La preocupación por los efectos de este sistema no son nuevos, varias acciones se han ejecutado en función de disminuir la importancia del petróleo en nuestra vida, tratando de sembrar el petróleo, se llevo a cabo un plan de industrialización y de sustitución de importaciones que produjo empresarios rentistas y parásitos del Estado (Naim, 1984) que la ineficiencia empresarial y la posterior competencia internacional se encargaron de llevárselos a la tumba. El talón de Aquiles de estas iniciativas radica en que se plantean dentro de la misma lógica rentista, a través de ayudas de un Estado rentista, he aquí una gran diferencia entre el proceso de desarrollo de los grandes países industrializados y el nuestro, aquellos se enmarcaron dentro de la iniciativa empresarial y que llevo siglos desarrollarse (Baptista, 2006), el nuestro estuvo en manos de la iniciativa política y se pretendió hacerlo en un puñado de años.

Al final se dio a luz a una sociedad dependiente hasta el tuétano que necesita dar el paso, sino creen, un ejemplo, la universidad, ¿como se logran mejoras a nuestro Campus? ¿Por los logros académicos? ¿Con proyectos que se venden a las empresas? ¿Por eficiencia en la administración del presupuesto?

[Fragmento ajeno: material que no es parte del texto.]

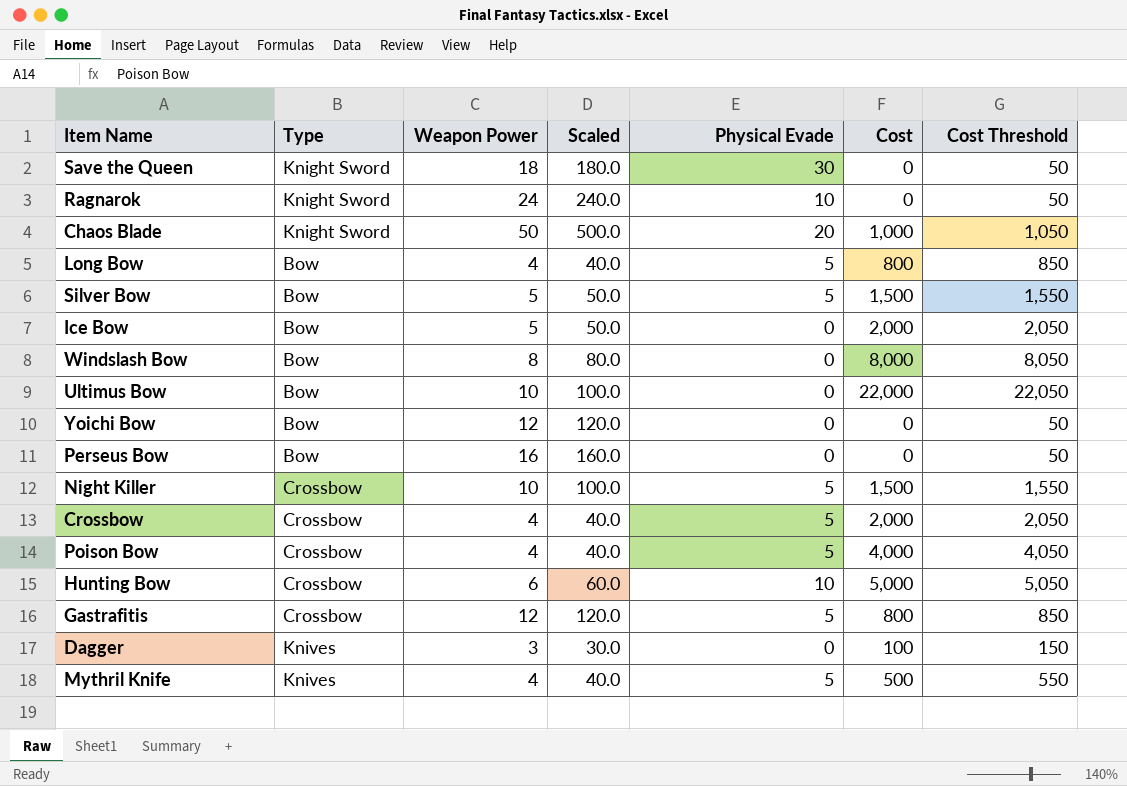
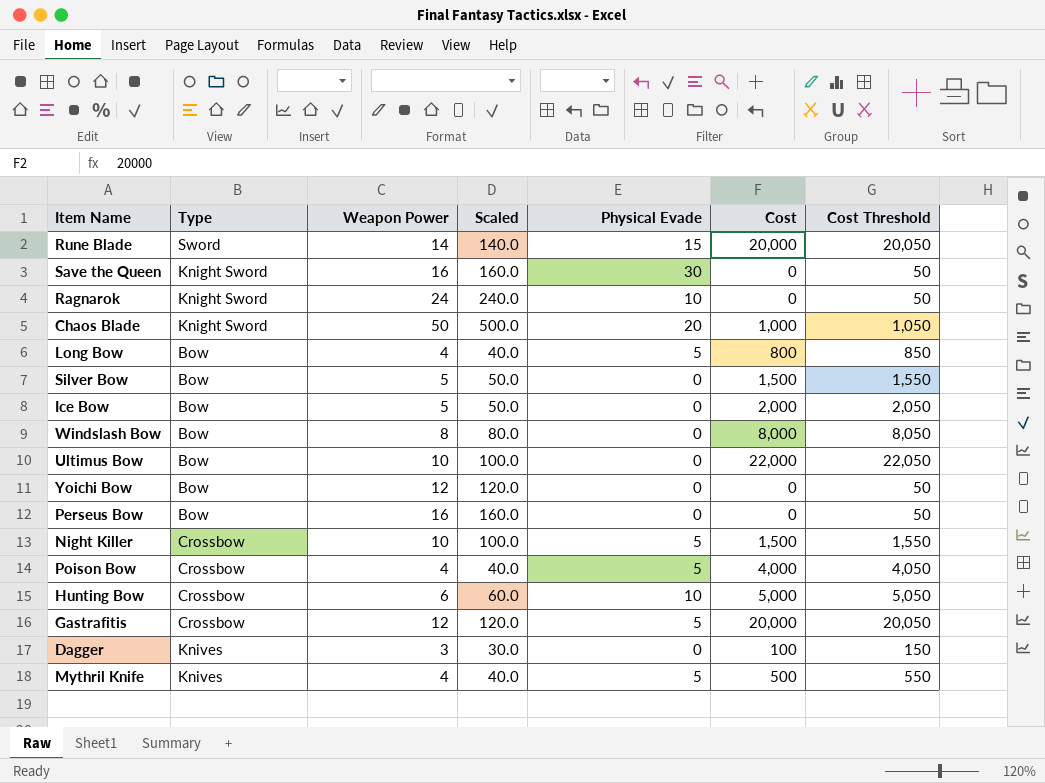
row Crossbow: Crossbow | 4 | 40.0 | 5 | 2,000 | 2,050 -> none
row Rune Blade: none -> Sword | 14 | 140.0 | 15 | 20,000 | 20,050
Save the Queen | Weapon Power: 18 -> 16
Save the Queen | Scaled: 180.0 -> 160.0
Silver Bow | Physical Evade: 5 -> 0
Gastrafitis | Cost: 800 -> 20,000
Gastrafitis | Cost Threshold: 850 -> 20,050

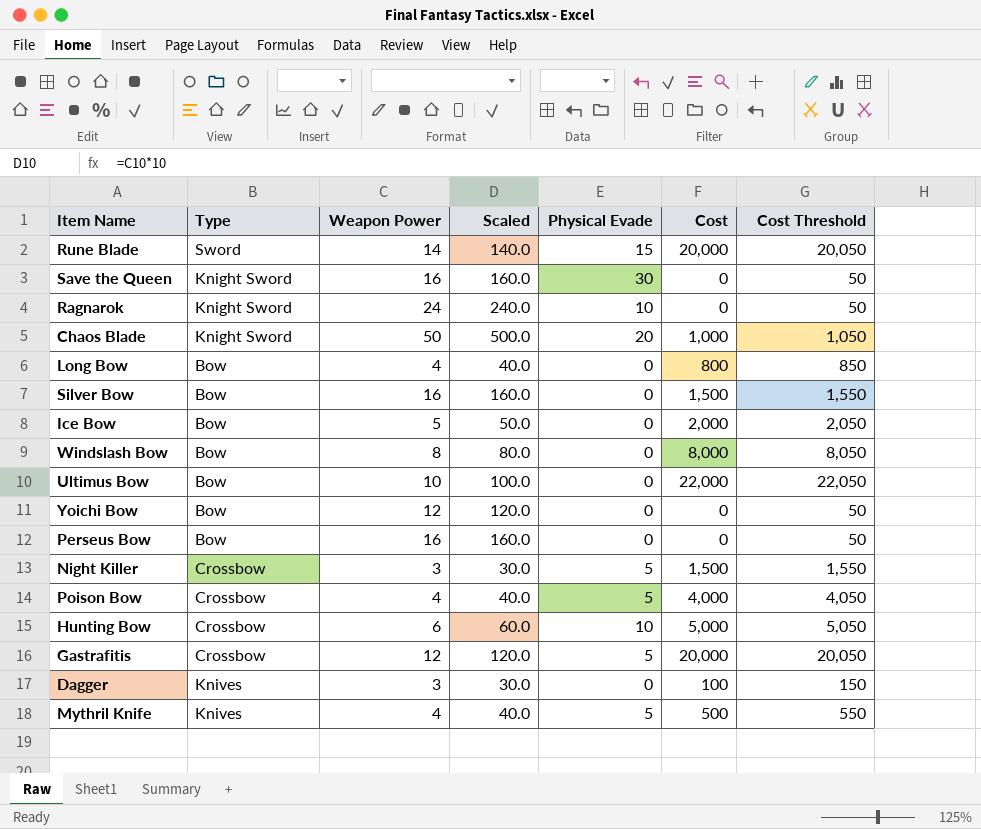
Long Bow | Physical Evade: 5 -> 0
Silver Bow | Weapon Power: 5 -> 16
Silver Bow | Scaled: 50.0 -> 160.0
Night Killer | Weapon Power: 10 -> 3
Night Killer | Scaled: 100.0 -> 30.0

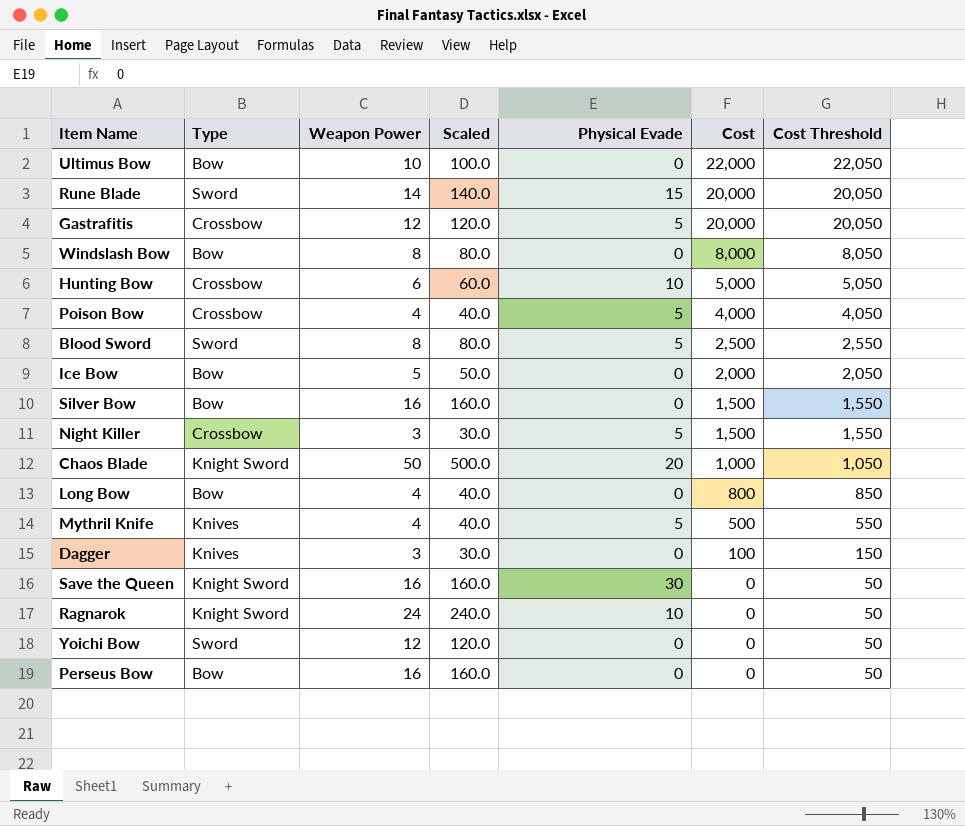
row order: none -> Cost descending
row Blood Sword: none -> Sword | 8 | 80.0 | 5 | 2,500 | 2,550
Yoichi Bow | Type: Bow -> Sword

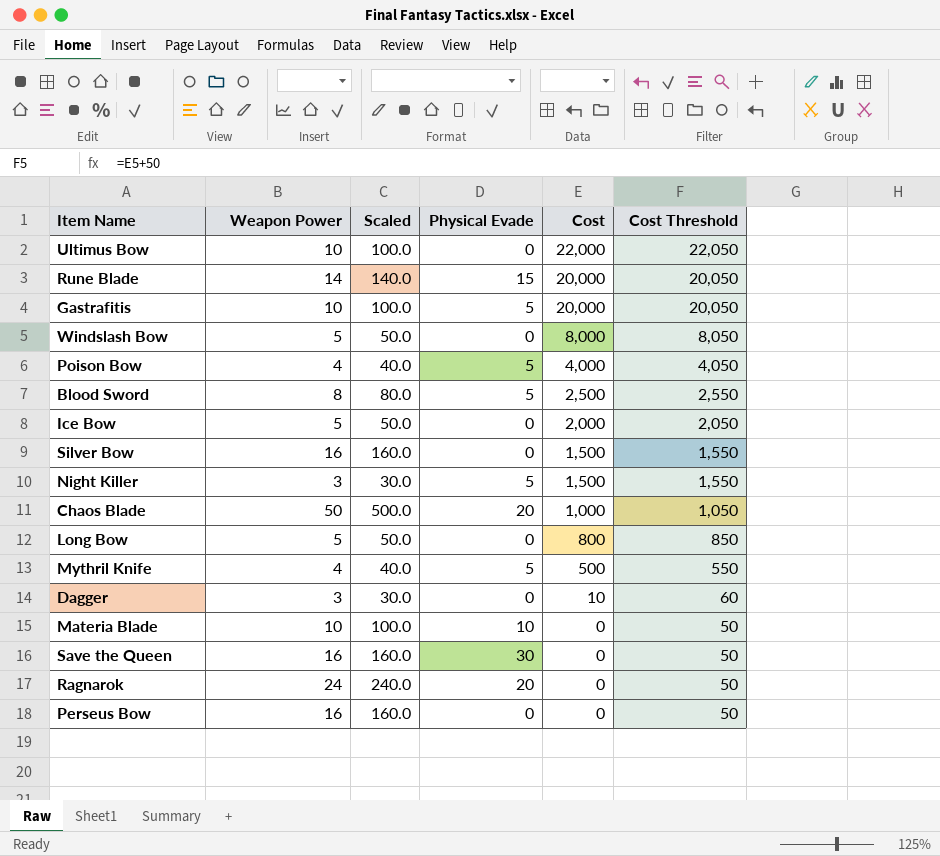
column Type | position: 2 -> none
row Hunting Bow: Crossbow | 6 | 60.0 | 10 | 5,000 | 5,050 -> none
row Yoichi Bow: Sword | 12 | 120.0 | 0 | 0 | 50 -> none
Gastrafitis | Weapon Power: 12 -> 10
Gastrafitis | Scaled: 120.0 -> 100.0
Windslash Bow | Weapon Power: 8 -> 5
Windslash Bow | Scaled: 80.0 -> 50.0
Long Bow | Weapon Power: 4 -> 5
Long Bow | Scaled: 40.0 -> 50.0
Dagger | Cost: 100 -> 10
Dagger | Cost Threshold: 150 -> 60
row Materia Blade: none -> 10 | 100.0 | 10 | 0 | 50
Ragnarok | Physical Evade: 10 -> 20

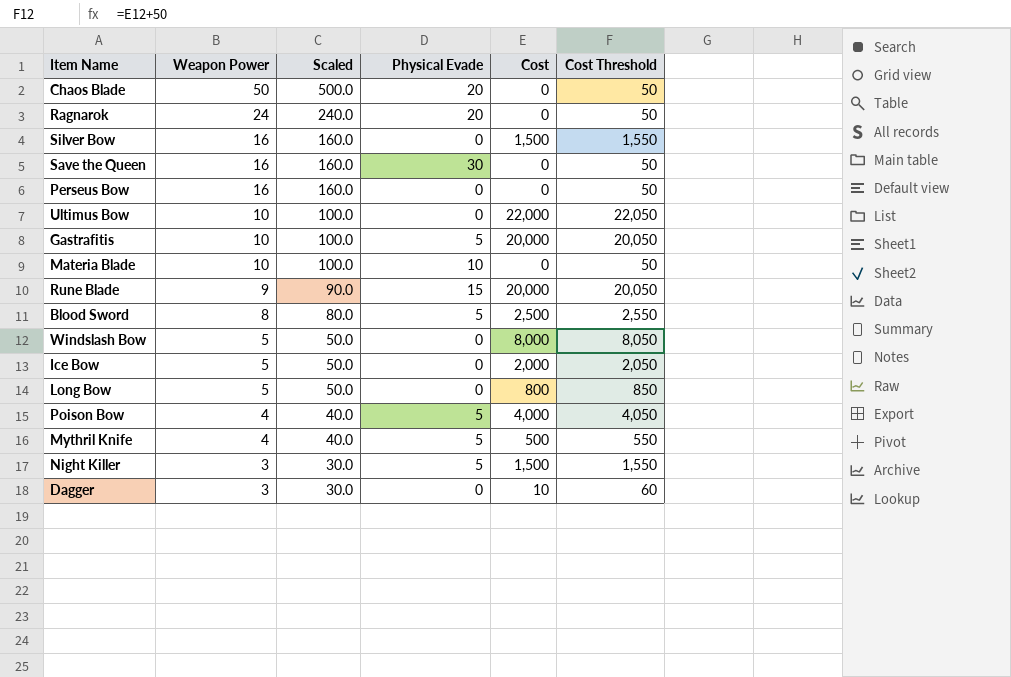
row order: Cost descending -> Weapon Power descending
Chaos Blade | Cost: 1,000 -> 0
Chaos Blade | Cost Threshold: 1,050 -> 50
Rune Blade | Weapon Power: 14 -> 9
Rune Blade | Scaled: 140.0 -> 90.0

NO, sino por su capacidad para negociar con y/o hacer presión al Estado. Si se pretende trasformar este modelo de sociedad debe plantearse de forma sistémica y no acusar las partes (Estado, sociedad civil, empresarios, universidades, etc.) pues todos están jugando el mismo juego con las herramientas que poseen cada uno.

PD: Es necesario conocer a ciencia cierta donde estamos parados, pues este será nuestro punto de partida, y por supuesto, a donde vamos. Si esas premisas son erróneas las políticas que se apliquen no alcanzaran resultados satisfactorios. Si esto pasa, estaremos en la misma posición de Alicia, solo que no precisamente en el país de las maravillas.